Editor’s Note: Earlier this week, California voters defeated Prop. 34, an initiative that would have repealed the death penalty in the state. But Sister Helen Prejean, who wrote “Dead Man Walking,” says the tide may be turning. The longtime opponent of capital punishment spoke with NAM health editor Viji Sundaram by phone from her New Orleans convent.
California has the largest number of prisoners on Death Row -- a total of 722 people -- which is almost two times as many as those in the next largest state, Texas. Prop. 34, the initiative to repeal the death penalty, was backed by high-profile individuals, from Bill O'Reilly to Alec Baldwin. Yet, it went down in defeat, with 52.7 percent of voters rejecting it. Do you see the defeat as the end of the struggle to end capital punishment in California?

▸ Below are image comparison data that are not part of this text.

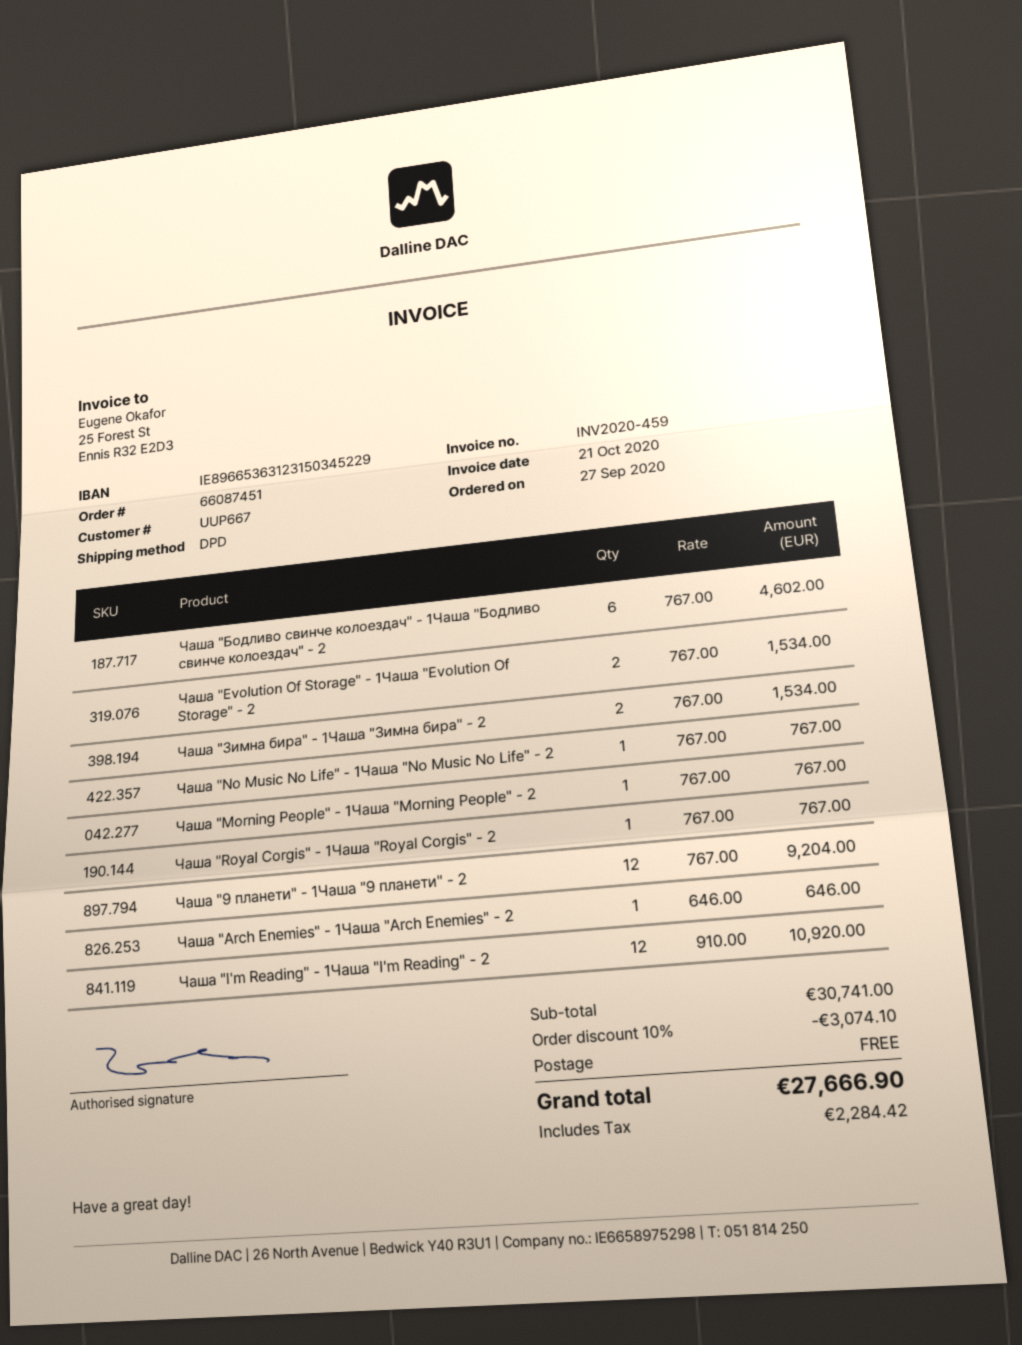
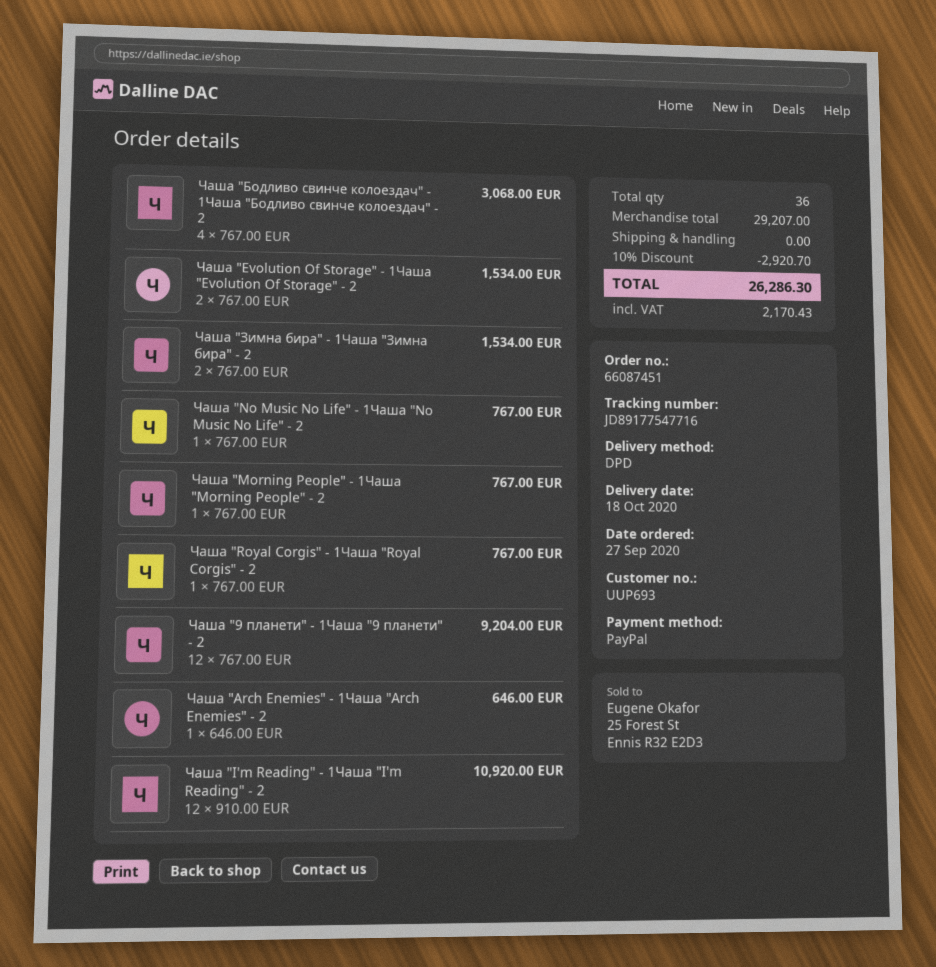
customer number: UUP667 -> UUP693
Чаша "Бодливо свинче колоездач" - 1Чаша "Бодливо свинче колоездач" - 2: 6 x 767.00 = 4602.00 -> 4 x 767.00 = 3068.00
subtotal: 30741.00 -> 29207.00
discount: 10% = 3074.10 -> 10% = 2920.70
tax: 2284.42 -> 2170.43
total: 27666.90 -> 26286.30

It was very close, and [it was] the first all-out initiative to end capital punishment. But think of the millions of people who were educated by it. It tilled the soil. In three years, opponents will be ready to push for a ban again.
You yourself did your share in tilling the soil by coming to California in early October and stumping for Prop. 34.

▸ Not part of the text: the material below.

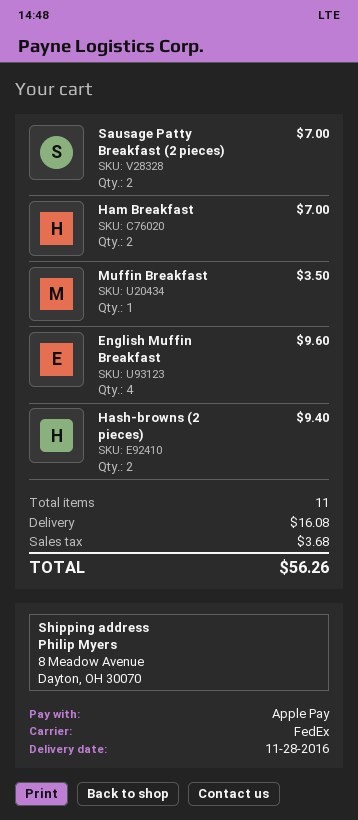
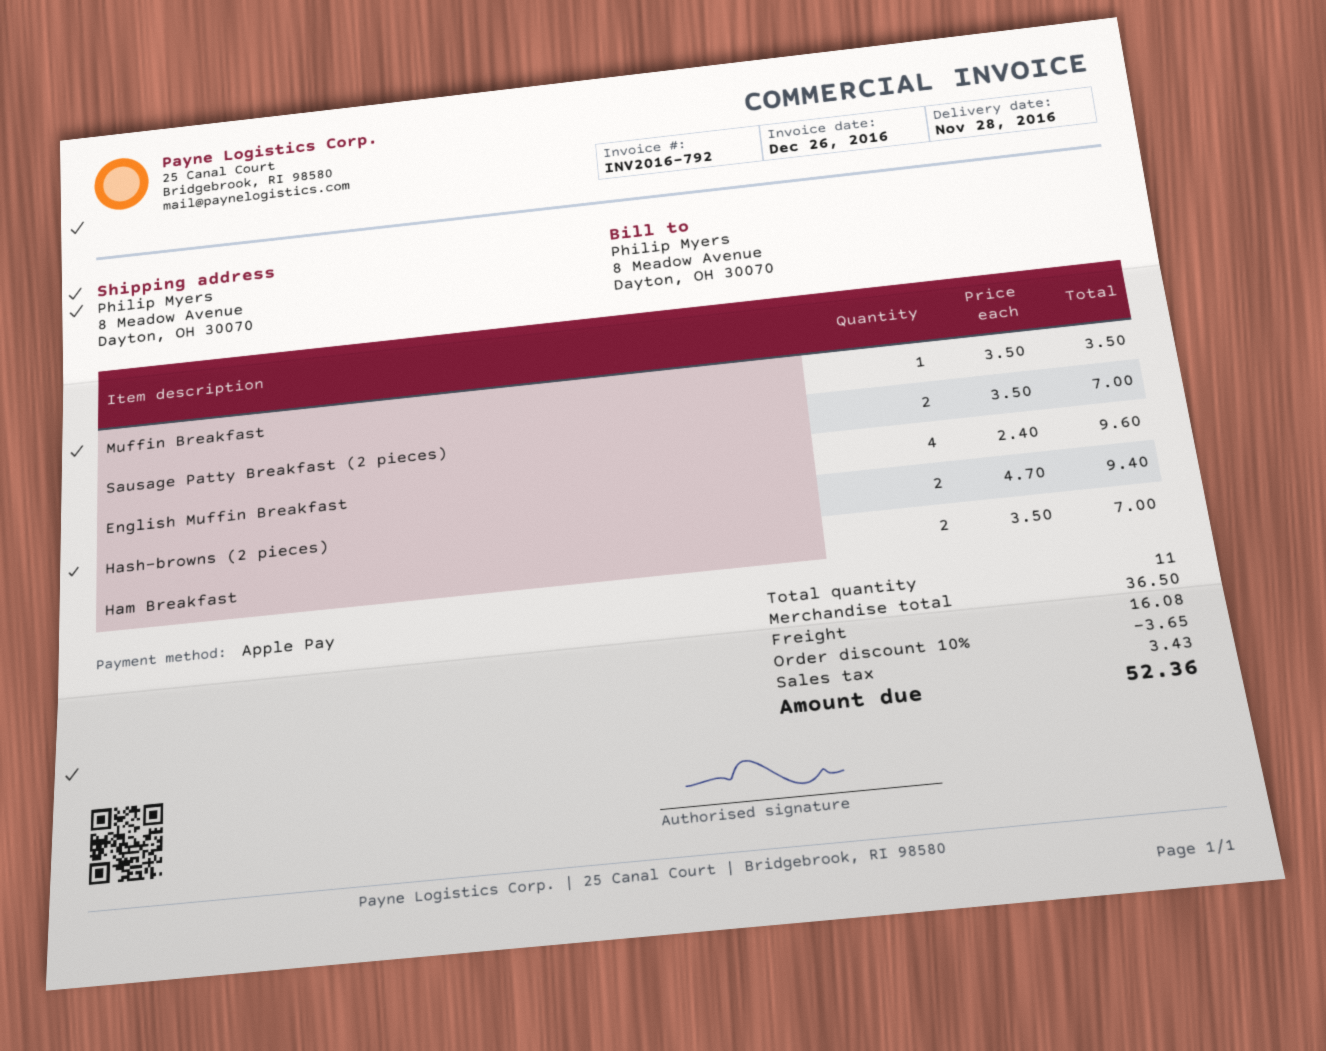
discount: none -> 10% = 3.65
tax: 3.68 -> 3.43
total: 56.26 -> 52.36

Yes, I hit a lot of cities and Catholic churches. You know, the U.S. Catholic Conference of Bishops has been advocating for years for the abolition of the death penalty, and a Catholic campaign has been set up to end the death penalty.
Catholics are pro-life, but that term has now been extended to include a respect for all life, including those on Death Row. I pointed out to Pope John Paul II in a letter I wrote to him in 1997 that Catholicism talks about the inviolable dignity of every life. I asked how the Catholic Church could uphold the dignity of the innocent and not that of the guilty.
During the pope’s visit to the United States in 1999, he called the abolition of the death penalty an “authentically pro-life position,” likening it to the abolition of abortion, euthanasia and patient-assisted suicide. And Roger Cardinal Mahony, Archbishop of Los Angeles, said Catholic bishops backed Prop. 34. That’s what I call action.
Do you agree with the financial argument against the death penalty made by Prop 34 proponents, that the state can’t afford to house Death Row inmates, given how much it costs for the appeals process?
When it comes to housing Death Row inmates, taxpayers are paying for both sides – the prosecution and the defense. We’re spending millions to put people on Death Row. California has spent $4 billion since capital punishment resumed in 1977. And only 13 inmates have been put to death in that time. The death sentence costs California an additional $184 million a year above and beyond what it would be spending were all its inmates transferred to life without parole, the alternative put forward by Prop. 34.
States that still have the death penalty should put all those billions spent in housing Death Row inmates into law enforcement and solve unsolved crimes.
There were reports that Death Row inmates themselves actually opposed Prop 34 because it diminished their chances to appeal their cases.
It's understandable that some Death Row inmates would not want capital punishment to be abolished because when you get a death sentence you get special lawyers appointed to you to have your constitutional rights protected. The Supreme Court has said getting a death sentence is different and special care needs to be given. California [embraces] that idea.
But in the Deep South, lawyers are not automatically assigned to Death Row inmates. They need to get pro-bono attorneys to take on their case.
Why do you think there is still so much opposition to ending capital punishment?
Currently, 34 states have repealed the death penalty through their legislatures, including five in the last five years. There is a diminishing of the practice – even in Texas [considered ground zero for capital punishment]. There, there have been only two or three executions in as many years. Most people do not want to kill their fellow citizens.
Having the death penalty has very little to do with crime and criminal justice. It’s about politics. Prosecutors score political points for showing they’re tough on crime. They’ve put all those people on Death Row knowing fully well they won’t be executed.
And the most common reason why a person ends up on Death Row is because of “prosecutorial misconduct” [illegal or inappropriate behavior of a prosecutor, such as withholding evidence].
The death penalty is about us as a society. [Martin Luther King, Jr.] used to point out that the budget is a moral document because all that money spent on killing a few people is not being spent on law enforcement.